ESPELHO

Em meio a um sono profundo, avisto um lago. Águas tranquilas, mas turvas. De onde estou não avisto um fundo. Inclino-me em busca de peixes ou qualquer outro tipo de vida, mas vejo apenas meu rosto.

Observo que nele há uma cicatriz entre os olhos que nunca havia reparado, mas até que bem charmosa.

Acaricio-me mais uns minutos e pela primeira vez sinto minha pele. Sinto orgulho das minhas linhas de expressão. Elas me acompanharam ao longo de todos os meus momentos difíceis e sempre estiveram ao meu lado. Sorrio e faço questão de torná-las evidentes ao avaliar minha figura no espelho que o lago me proporcionou para perceber o presente que o passar do tempo me deu. Cada canto do meu rosto, entre meus dedos, conserva uma história e, ao mover minhas mãos diante de minha face, revelo indiscretamente cada uma delas. Estão todas ali, prontas para serem apreciadas, aplaudidas, julgadas, como um livro aberto que já foi folheado e lido por todos os que passaram diante de mim e me cumprimentaram, sentaram para dividir uma tarde de café, apontaram dedos e me convidaram para brindar à vida.
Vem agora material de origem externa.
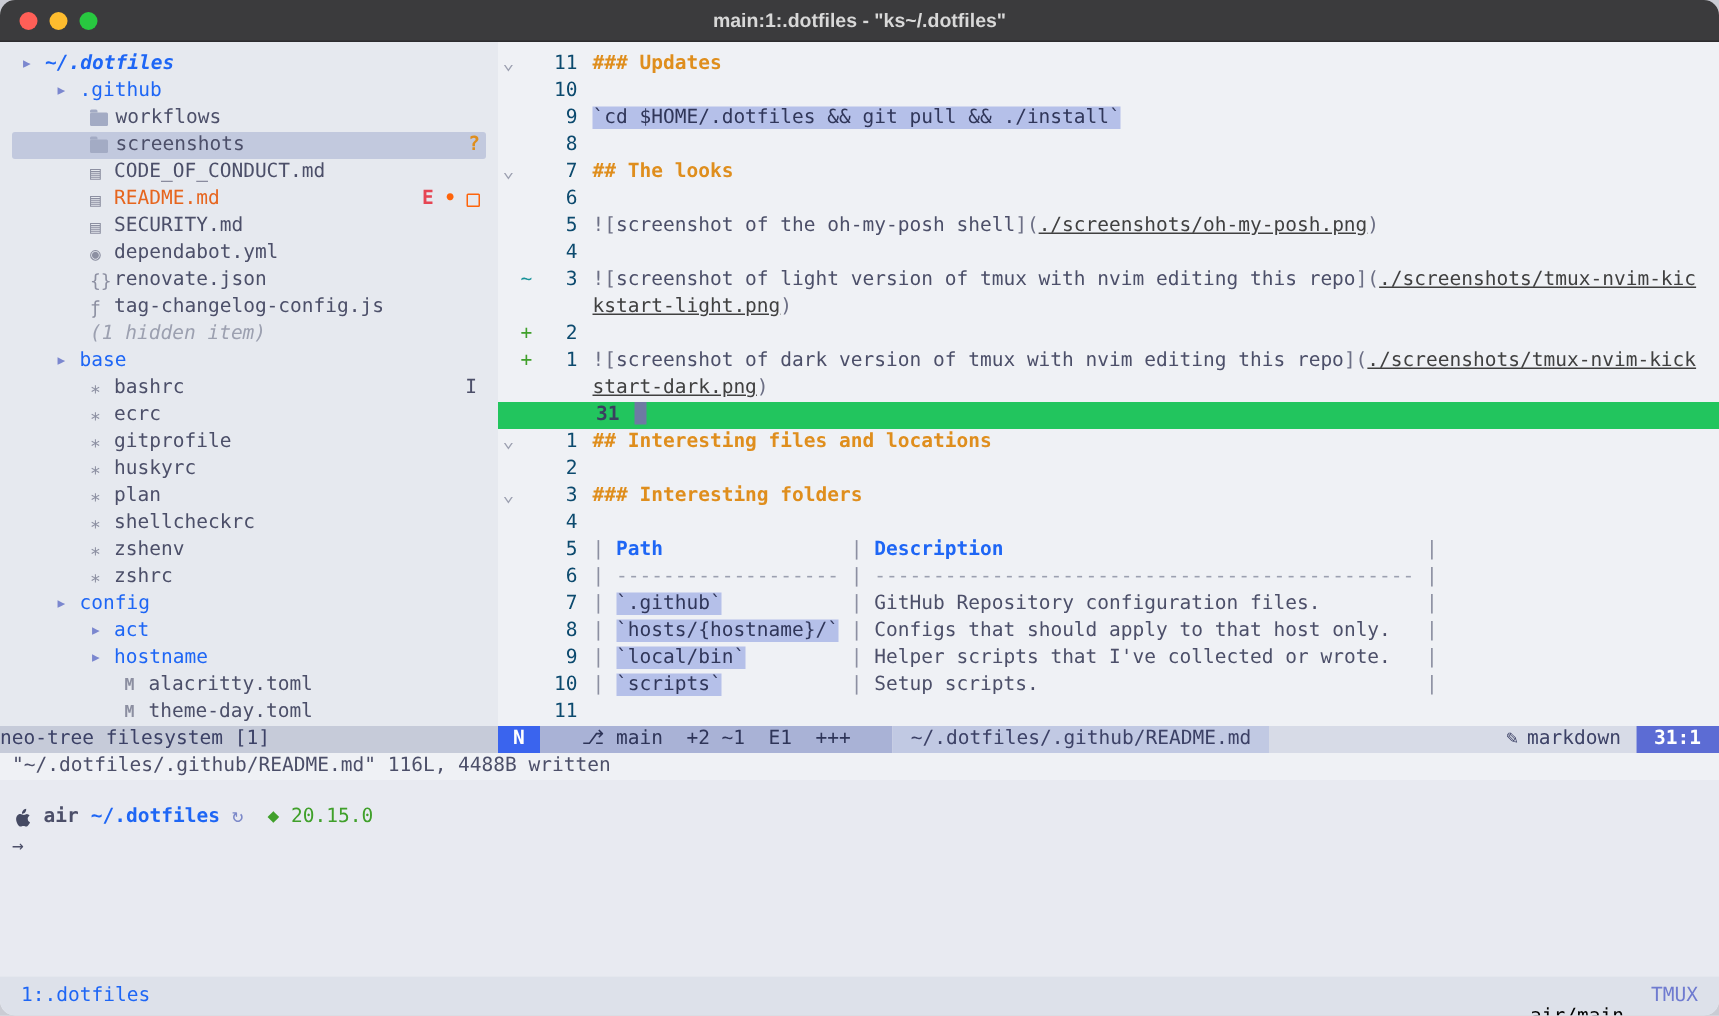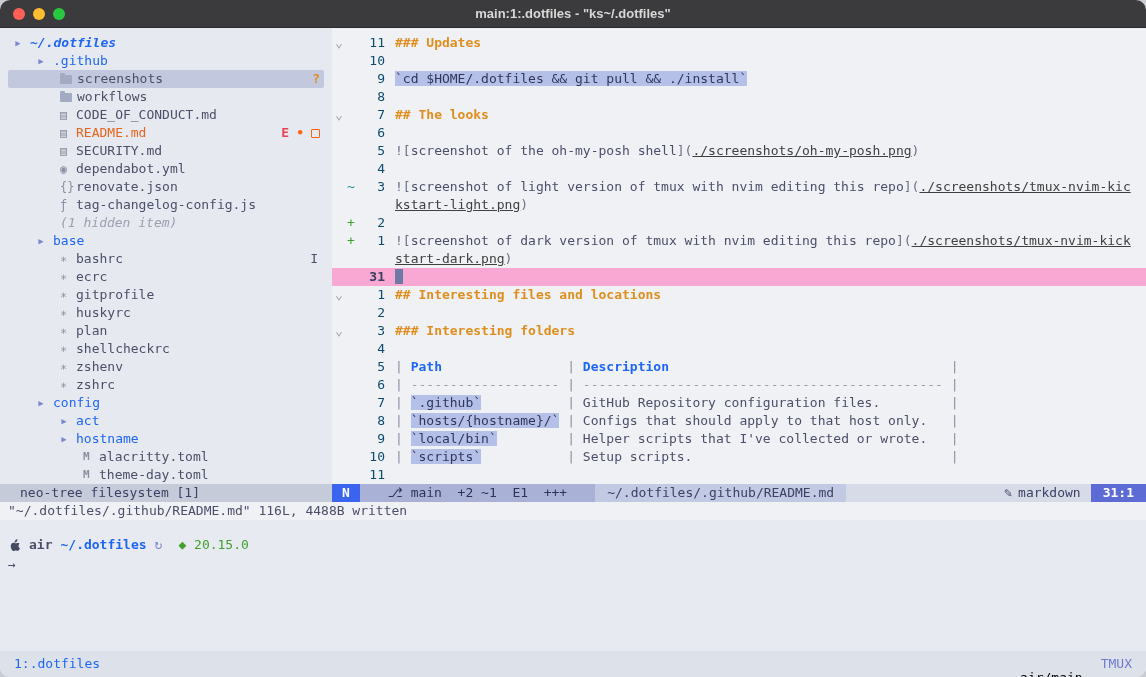--- a/index.html
+++ b/index.html
@@ -36,41 +36,41 @@
   .c-readme{color:#e6651e;}
   .c-hidden{color:#9ca0b0;font-style:italic;}
   .badges{margin-left:auto;display:flex;align-items:center;gap:7px;padding-right:4px;font-weight:bold;}
   .b-untracked{color:#df8e1d;}
   .b-error{color:#e64553;}
   .b-mod{color:#fe640b;}
   .b-square{width:7px;height:7px;border:1.5px solid #fe640b;border-radius:1px;display:inline-block;}
   .ibeam{margin-left:auto;color:#4c4f69;padding-right:6px;}
   
   .erow{display:flex;height:18px;}
-  .erow.cur{background:#f9a8d4;}
+  .erow.cur{background:#22c55e;padding-left:28px;}
   .fold{flex:none;width:12px;padding-left:3px;color:#9ca0b0;}
   .sign{flex:none;width:12px;}
   .sg-add{color:#40a02b;}
   .sg-chg{color:#179299;}
   .num{flex:none;width:26px;text-align:right;color:#0c4a6e;}
   .cur .num{color:#3a4060;font-weight:bold;}
   .etext{flex:1;padding-left:10px;white-space:pre;overflow:hidden;}
   .cursorblock{display:inline-block;width:8px;height:15px;background:#6e7aa3;vertical-align:-3px;}
   .s-t,.s-sp{color:#4c4f69;}
   .s-h{color:#df8e1d;font-weight:bold;}
   .s-p{color:#6c6f85;}
   .s-link{color:#404040;text-decoration:underline;}
   .s-code{background:#b5c0e9;color:#303659;}
   .s-pp{color:#8c8fa1;}
   .s-dash{color:#9ca0b0;}
   .s-th{color:#1e66f5;font-weight:bold;}
   
   .statusline{display:flex;height:18px;line-height:18px;white-space:pre;}
   .seg{flex:none;}
-  .seg-neotree{width:332px;background:#c6cbd9;color:#3c4166;padding-left:20px;box-sizing:border-box;}
+  .seg-neotree{width:332px;background:#c6cbd9;color:#3c4166;padding-left:0;box-sizing:border-box;}
   .seg-mode{background:#3a64ee;color:#ffffff;font-weight:bold;padding:0 10px;}
   .seg-git{background:#a9b2d6;color:#2e3458;padding:0 28px;}
   .seg-file{background:#c1c9e3;color:#3c4166;padding:0 12px;}
   .seg-fill{background:#d7dbe7;flex:1;}
   .seg-ft{background:#d7dbe7;color:#3c4166;padding:0 10px;display:flex;gap:6px;}
   .seg-pos{background:#5c6cd4;color:#ffffff;font-weight:bold;padding:0 12px;}
   
   .msgline{height:18px;line-height:18px;background:#eff1f5;color:#4c4f69;padding-left:8px;white-space:pre;}
   
   .shell{height:131px;background:#e8eaf1;box-sizing:border-box;padding:16px 0 0 8px;}
@@ -100,22 +100,22 @@
       <span class="light yellow"></span>
       <span class="light green"></span>
     </div>
     <div class="title">main:1:.dotfiles - "ks~/.dotfiles"</div>
   </div>
 
   <div class="main">
     <div class="sidebar" id="tree">
         <div class="srow"><span class="indent" style="width: 0px;"></span><span class="arrow">▸</span><span class="slabel c-root">~/.dotfiles</span></div>
         <div class="srow"><span class="indent" style="width: 23px;"></span><span class="arrow">▸</span><span class="slabel c-dir">.github</span></div>
+        <div class="srow"><span class="indent" style="width: 46px;"></span><span class="icon-folder"></span><span class="slabel c-file">workflows</span></div>
         <div class="srow sel"><span class="indent" style="width: 46px;"></span><span class="icon-folder"></span><span class="slabel c-file">screenshots</span><span class="badges"><span class="b-untracked">?</span></span></div>
-        <div class="srow"><span class="indent" style="width: 46px;"></span><span class="icon-folder"></span><span class="slabel c-file">workflows</span></div>
         <div class="srow"><span class="indent" style="width: 46px;"></span><span class="fi fi-doc">▤</span><span class="slabel c-file">CODE_OF_CONDUCT.md</span></div>
         <div class="srow"><span class="indent" style="width: 46px;"></span><span class="fi fi-doc">▤</span><span class="slabel c-readme">README.md</span><span class="badges"><span class="b-error">E</span><span class="b-mod">•</span><span class="b-square"></span></span></div>
         <div class="srow"><span class="indent" style="width: 46px;"></span><span class="fi fi-doc">▤</span><span class="slabel c-file">SECURITY.md</span></div>
         <div class="srow"><span class="indent" style="width: 46px;"></span><span class="fi fi-dot">◉</span><span class="slabel c-file">dependabot.yml</span></div>
         <div class="srow"><span class="indent" style="width: 46px;"></span><span class="fi fi-braces">{}</span><span class="slabel c-file">renovate.json</span></div>
         <div class="srow"><span class="indent" style="width: 46px;"></span><span class="fi fi-js">ƒ</span><span class="slabel c-file">tag-changelog-config.js</span></div>
         <div class="srow"><span class="indent" style="width: 46px;"></span><span class="slabel c-hidden">(1 hidden item)</span></div>
         <div class="srow"><span class="indent" style="width: 23px;"></span><span class="arrow">▸</span><span class="slabel c-dir">base</span></div>
         <div class="srow"><span class="indent" style="width: 46px;"></span><span class="fi fi-star">∗</span><span class="slabel c-file">bashrc</span><span class="ibeam">I</span></div>
         <div class="srow"><span class="indent" style="width: 46px;"></span><span class="fi fi-star">∗</span><span class="slabel c-file">ecrc</span></div>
Há ainda aqueles que acariciaram meu rosto como eu o faço agora ou até mais carinhosamente. Estes limparam todas as impurezas da pele, compartilharam dos mesmos sorrisos, das mesmas lágrimas, beberam da mesma água.

Solto os cabelos. Já não estão mais tão robustos como antes, mas continuam emoldurando meu sorriso e meu olhar. Hoje ambos parecem se completar. Sorrio diversas vezes e meu olhar tanto admira o abrir dos lábios, acompanhado de um revelar dos dentes ainda branquinhos, que se afoga em lágrimas.
Um misto de gratidão e nostalgia paira em meu semblante como uma folha de outono que toca o lago.
De repente ouço gotas de chuva e mais folhas caem, e mais gotas e mais folhas... Meu rosto se dissolve e de repente já não sou mais a mesma. Já não preciso estar ali, já não preciso me ver e nem ser vista.
Beijo a ponta dos meus dedos e as levo no encontro das águas do lago com as da chuva, despedindo-me, imbuída da certeza do amor que um dia vivi e que ali para sempre estará. Com os lábios cerrados, em segredo, gotas de chuva escorrem sobre meu corpo inteiro e antes que eu consiga me levantar, fecho os olhos e sinto o lago dentro de mim, com suas águas batendo forte no peito, tomando o lugar do meu coração e se fazendo espelho da minha alma.
Alma antiga, que já não tem mais licença para sentir, apenas para ser.
Eis que cessa a chuva e não sinto mais as batidas, nem do meu coração e nem das gotas no lago. Apenas vejo. Novamente lá está meu espelho, refletindo todo o meu corpo, embalado em um leve sorriso e em mãos livres, como as de um anjo dizendo adeus, no meio de uma imensidão de águas a brilhar, a me iluminar, a refletir toda a minha história em um passeio em suas águas. Minha vida eterna, meu espelho.